名称
- 和名:少商(しょうしょう)
- 経穴:手の太陰肺経(LU11)、井木穴
- 英名:Shaoshang (LU11)
取穴(位置・取り方)
- 母指(親指)の橈側、爪甲根部の外側で、爪角から約0.1寸に取る。
- 手の肺経の井穴で、経気の出る始まりの部位。
解剖(近接構造)
- 表層:皮膚・皮下組織。
- 神経:母指橈側神経の枝。
- 血管:母指橈側動脈の枝。
- 深部に重要臓器はないが、出血しやすいため鍼の操作に注意。
東洋医学的機能(要点)
臨床応用(呼吸器疾患・咽喉疾患など)
- 咽頭痛や扁桃炎には、少商(LU11)を合谷(LI4)、廉泉(CV23)と組み合わせて用いると、清熱利咽の効果が高まります。
- 急性咳嗽や喘息発作には、少商(LU11)を列缺(LU7)、太淵(LU9)と併用して、宣肺止咳を図ります。
- 高熱や意識障害などの急症では、少商(LU11)を十二井穴(両手両足の井穴)とあわせて刺絡することで、清熱瀉火・意識回復の効果を期待します。

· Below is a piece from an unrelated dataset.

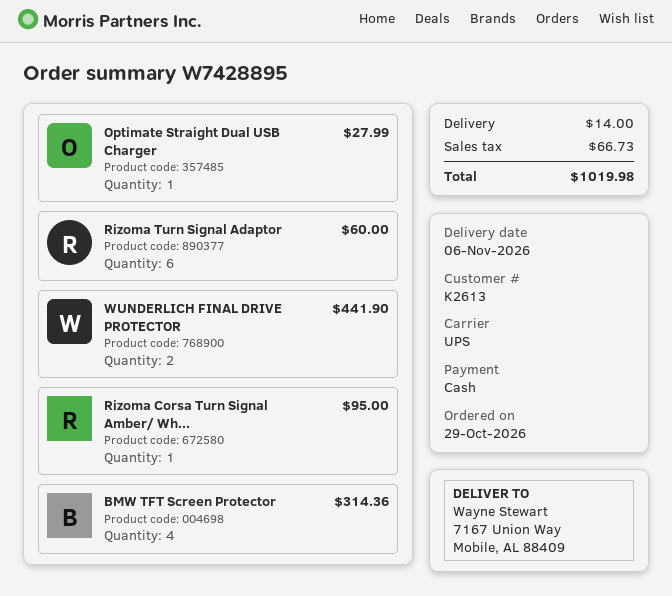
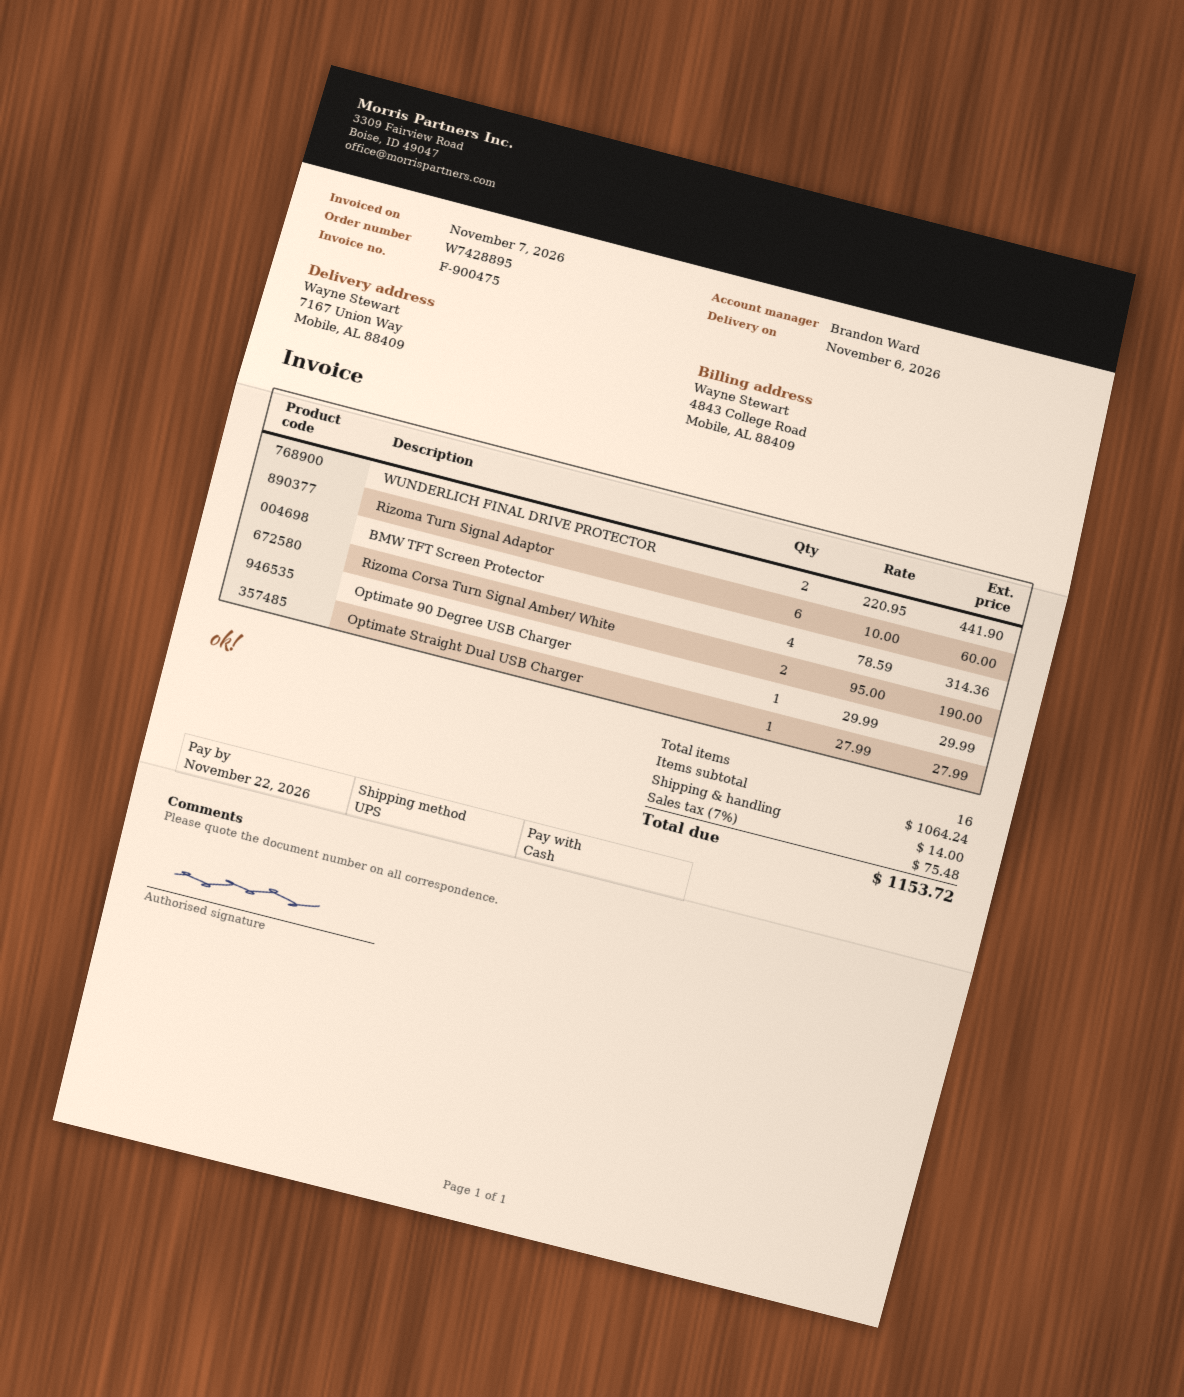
Rizoma Corsa Turn Signal Amber/ Wh...: 1 for 95.00 -> 2 for 190.00
Optimate 90 Degree USB Charger: none -> 1 for 29.99
tax: 66.73 -> 75.48
total: 1019.98 -> 1153.72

- 精神的ストレスや不眠傾向には、少商(LU11)を魚際(LU10)、神門(HT7)と組み合わせて施術します。
刺鍼法(安全重視)
- 推奨針サイズ:直径0.14–0.16mm、長さ15mm程度の短鍼。
- 刺入方向と深さ:
- 爪甲根部に対して直刺0.1–0.2寸または刺絡。
- 短時間の置鍼、または瀉血(刺絡)を行うことが多い。
- 保持時間:5–10分程度、または瀉血後は速やかに止血。
- 灸法:あまり用いないが、温灸を短時間施す場合もある。
禁忌・注意
- 動脈・毛細血管が豊富で出血しやすいため、刺絡時は十分な止血を行う。
- 鍼の深刺は不要。軽刺激または刺絡で十分。
- 感染予防のため清潔操作を徹底する。
臨床のコツ・刺鍼コンビネーション
- 咽頭の急性炎症には、少商(LU11)を合谷(LI4)や天突(CV22)とあわせて刺絡すると効果的です。
- 急性呼吸困難や喘息発作時には、少商(LU11)を列缺(LU7)、太淵(LU9)と組み合わせることで、肺気を通じやすくします。
- 熱病や高熱に伴う意識障害には、十二井穴の刺絡の一環として少商(LU11)を活用すると、瀉火醒神の効果を期待できます。
- 精神的ストレスや不眠症状では、少商(LU11)を魚際(LU10)、神門(HT7)とあわせ、心肺両経を調和させると安眠を助けます。
※本サイトは東洋医学における経穴の学習を目的としています。実際の鍼灸施術は必ず国家資格を持つ専門家にご相談ください。自己治療として刺鍼を行うことは危険ですのでお控えください。